By the next scene, Suzanne’s husband is giving an elegant toast in a strained voice (delivered with gravitas and warmth by Gareth Williams as the family’s ailing patriarch). Soon after, he is on his deathbed, and then carted out in a body bag as his family stands by, paralyzed.
Harbaugh and co-writer Eric Mendelsohn (“Judy Berlin”) convey, with startling clarity, the impermanence of life, telling their story with a messy and unpredictable pacing — echoed by freewheeling jazz flourishes in David Shire’s score — that underscores the film’s theme. “Love After Love” meanders through richly observed and sometimes startlingly funny scenes, never attempting to force the drama. The richly drawn characters stumble toward healing in ways that are refreshingly honest.
After sleeping with a work colleague, Suzanne remarks, with a mournful gaze, “I feel like I’m having an affair.” MacDowell masterfully explores the cracks that run through her character’s poised veneer, delivering her meatiest performance in 20 years.

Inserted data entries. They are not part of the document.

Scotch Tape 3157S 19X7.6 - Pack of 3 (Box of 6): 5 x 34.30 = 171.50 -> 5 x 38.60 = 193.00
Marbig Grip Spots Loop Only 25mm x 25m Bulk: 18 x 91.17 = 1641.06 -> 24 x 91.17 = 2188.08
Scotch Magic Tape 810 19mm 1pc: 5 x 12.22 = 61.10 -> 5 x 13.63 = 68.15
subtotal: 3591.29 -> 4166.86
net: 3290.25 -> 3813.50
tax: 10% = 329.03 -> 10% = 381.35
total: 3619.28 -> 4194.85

Suzanne’s sons chart a blunter course: Nicholas self-destructively undermines a pair of relationships with infidelities, while his brother (James Adomian) cycles through fits of drunken rage, accidentally urinating in a hallway during an awkward family gathering, in a moment both hilarious and horrifying.

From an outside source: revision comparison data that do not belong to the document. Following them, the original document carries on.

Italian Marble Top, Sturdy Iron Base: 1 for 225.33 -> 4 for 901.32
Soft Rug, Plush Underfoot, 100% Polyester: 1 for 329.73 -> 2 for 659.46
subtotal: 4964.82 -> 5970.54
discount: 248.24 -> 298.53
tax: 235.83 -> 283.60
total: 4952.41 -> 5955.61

O’Dowd and Adomian have a volatile chemistry and enough charm to guide their characters through these unsavory choices, ultimately finding their way back to each other.
★★★1/2 (out of ★★★★)
Love After Love
When • Opens Friday, April 27.
Where • Area theaters.
Rating • Unrated. Contains coarse and sexual language, sex scenes, nudity, drugs, drunkenness and mature thematic material.
Running time • 91 minutes.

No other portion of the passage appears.